Beyond pure historical entertainment, the first six chapters are educational, especially for people new to the deep web. I describe the first four chapters.
Chapter 1 tells a nice history of the Internet and of the Web including some things I didn’t know before. As a little bit of an aside, I worked at SRI International during the early ’80s. SRI had a contract for a number of years to provide administrative and technical support to users of the government’s ARPANET and MILNET networks – the precursors to today’s public Internet. I worked specifically at the Network Information Center (SRINIC) providing support to these government users. I was active in the industry when Internet history was being made. And, I learned a lot from the history chapter.
How many of you have heard of a paper about a “galactic network” of computers? How many of you know that this paper inspired the creation of the ARPANET?
The discussion about Tim Berners-Lee and his contributions to today’s Web is fascinating. Do you know how Berners-Lee came up with the term “World Wide Web?” I didn’t.
Chapter 2 discusses web directories and search engines. While some of the limitations discussed still exist, they are much smaller than when the book was published. Yet, the discussions are still educational today.
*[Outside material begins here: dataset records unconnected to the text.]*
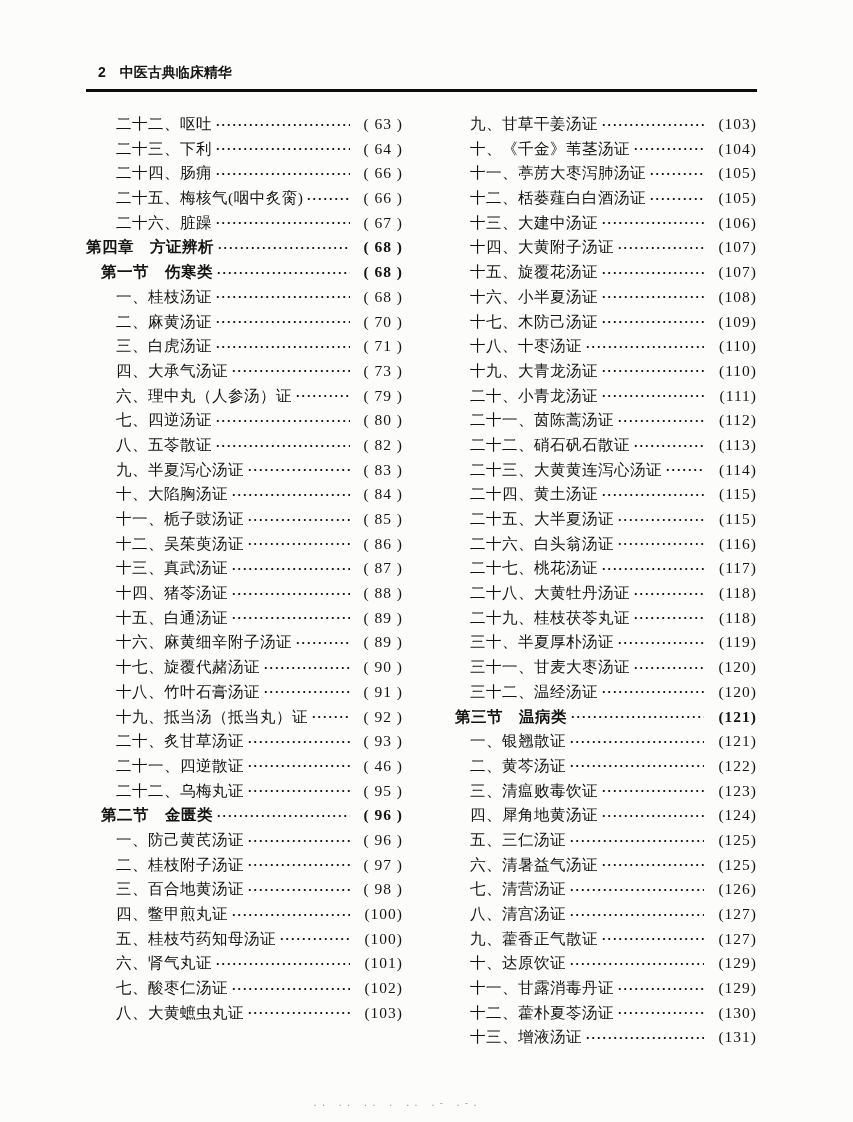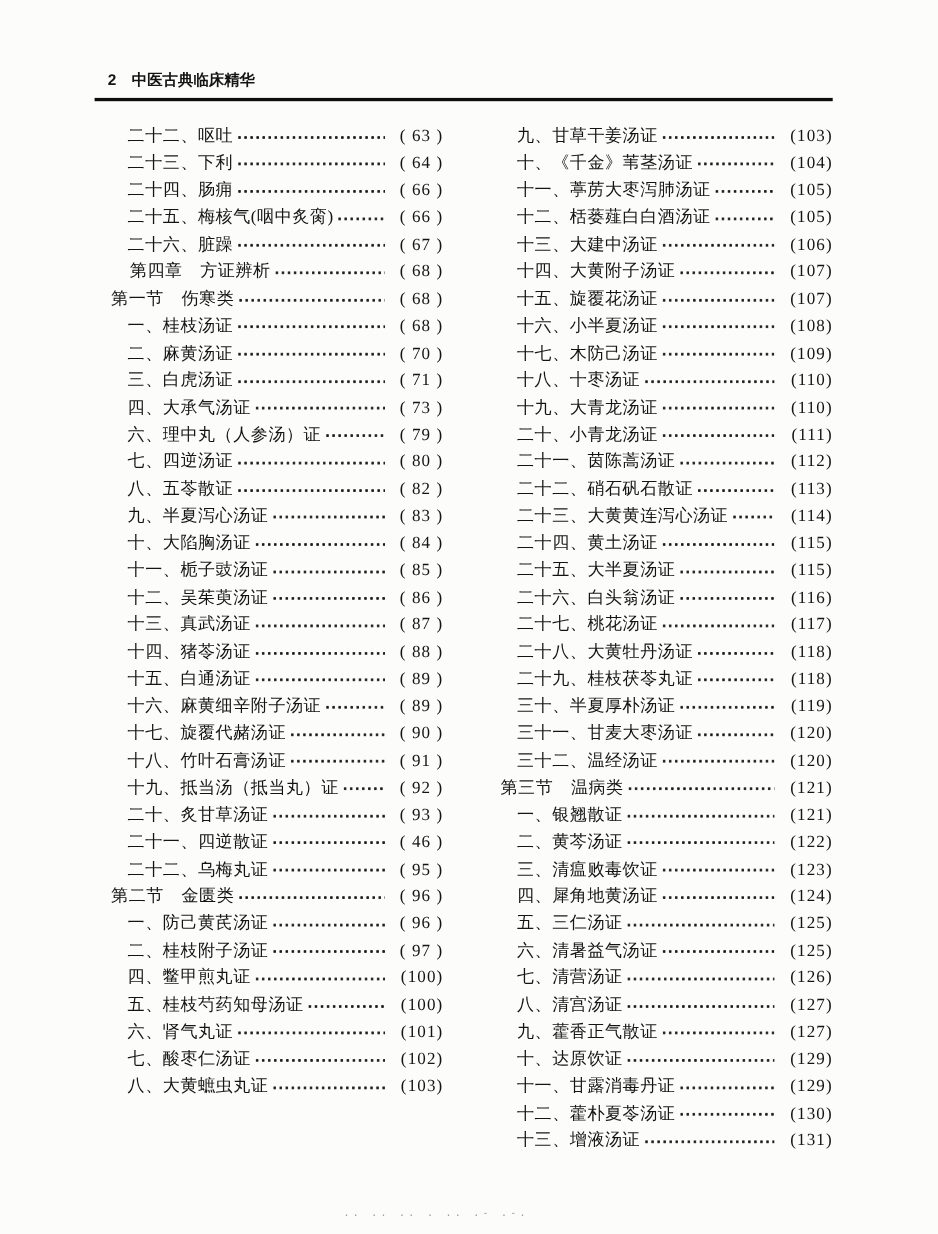"第四章 方证辨析" .entry.chapter { font-weight: normal -> bold; margin-left: 32px -> none }
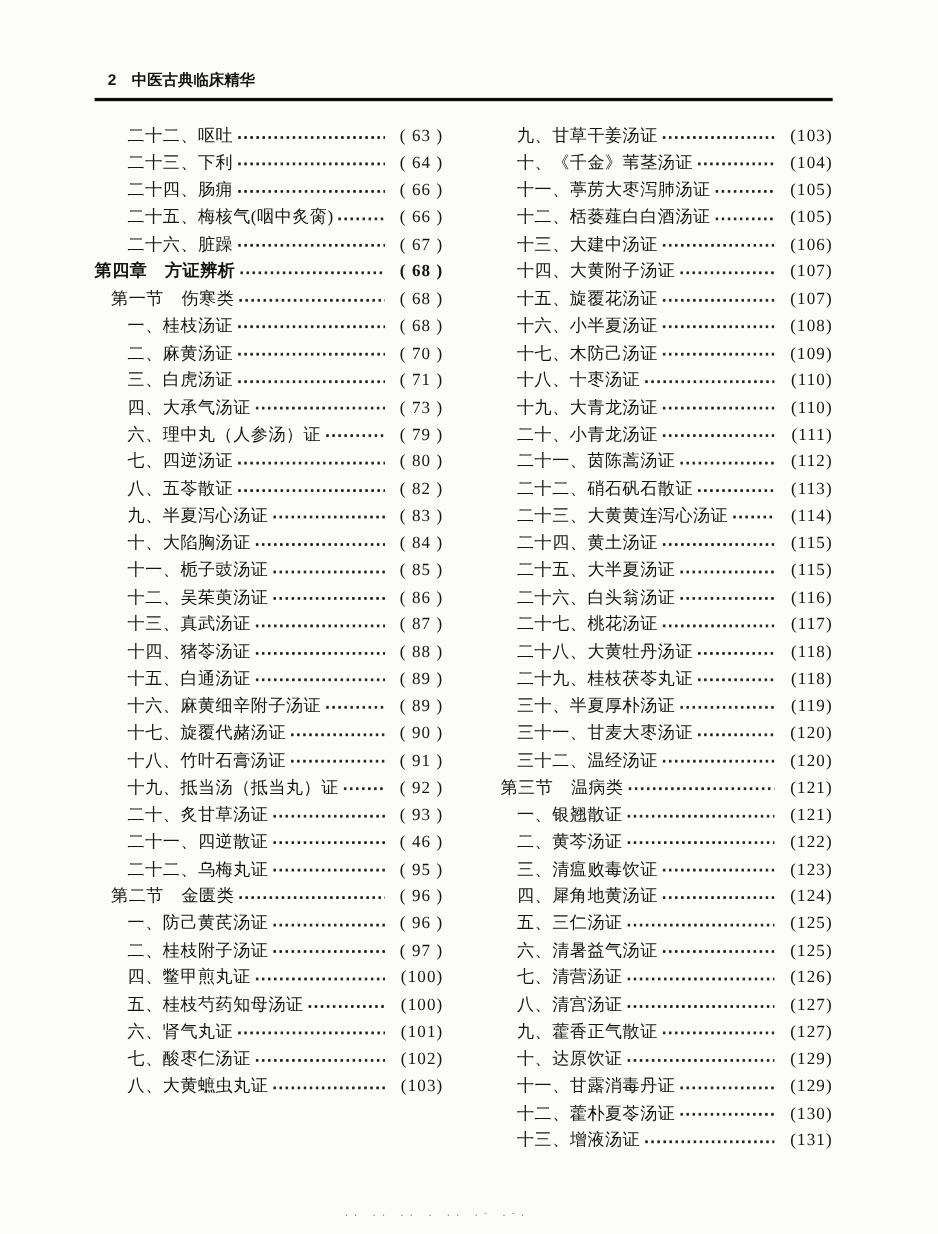"第一节 伤寒类" .entry.section { font-weight: normal -> bold }
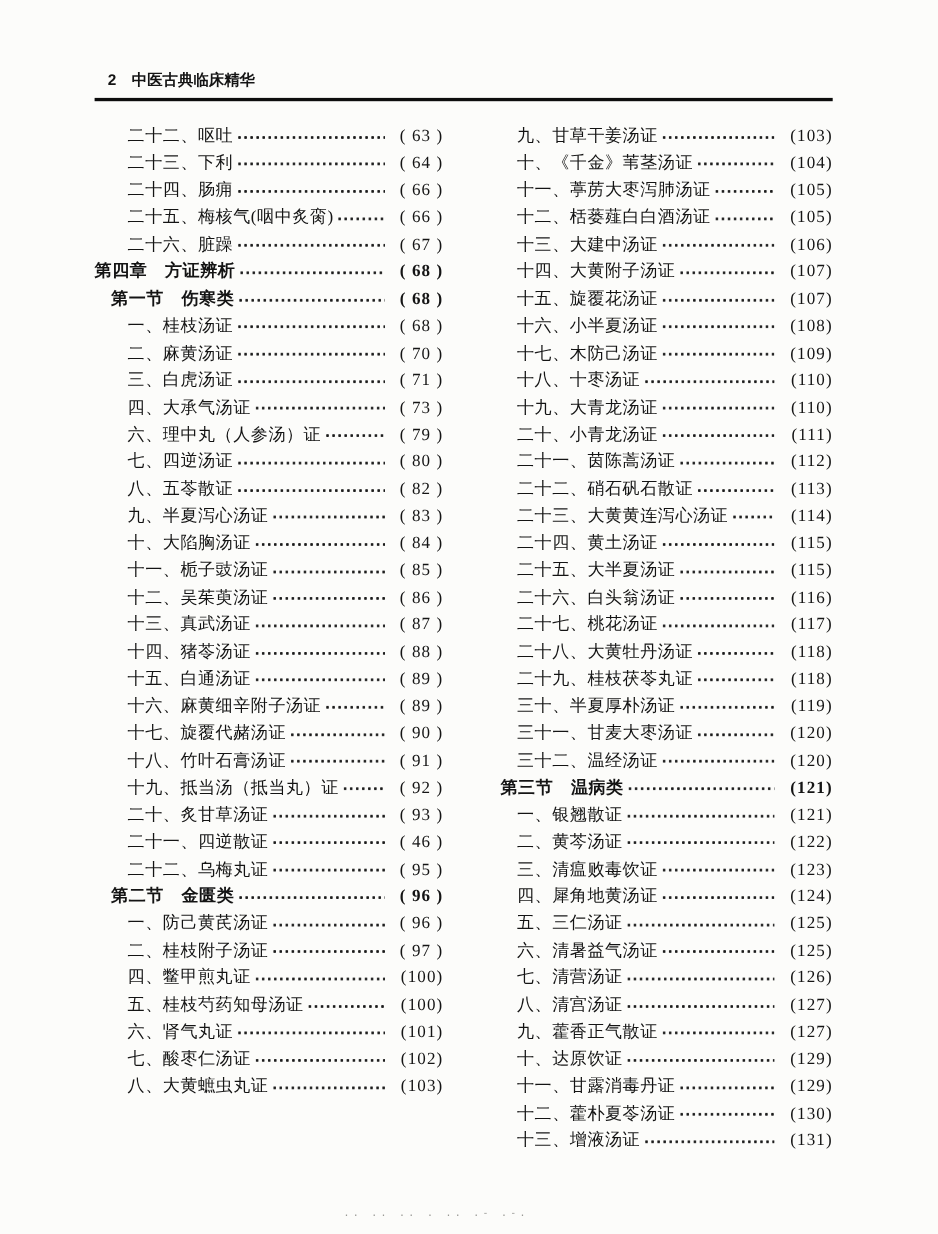"三、百合地黄汤证" div.entry { html: none -> <div> <span>三、百合地黄汤证</span> <span></span> <span>( 98 )</span> </div> }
Chapter 3 covers specialized and hybrid search tools. Aside from the discussion of Metasearch engines (applications that search the popular search engines) and vertical portals, the topics in this chapter are not as well known but are still relevant today. We don’t hear much about focused crawlers yet companies such as Deep Web Technologies still utilize them to harvest focused content in some of its applications.
Chapter 4 introduces the invisible web (aka the deep web), and such interesting terms as the opaque web, the private web, the proprietary web, and the truly invisible web.
As you can probably tell, I enjoyed this “antique” book, but then I read hundred year old math books for fun. If you have an itch to connect to “ancient” history of the deep web, you’ll probably also enjoy this book.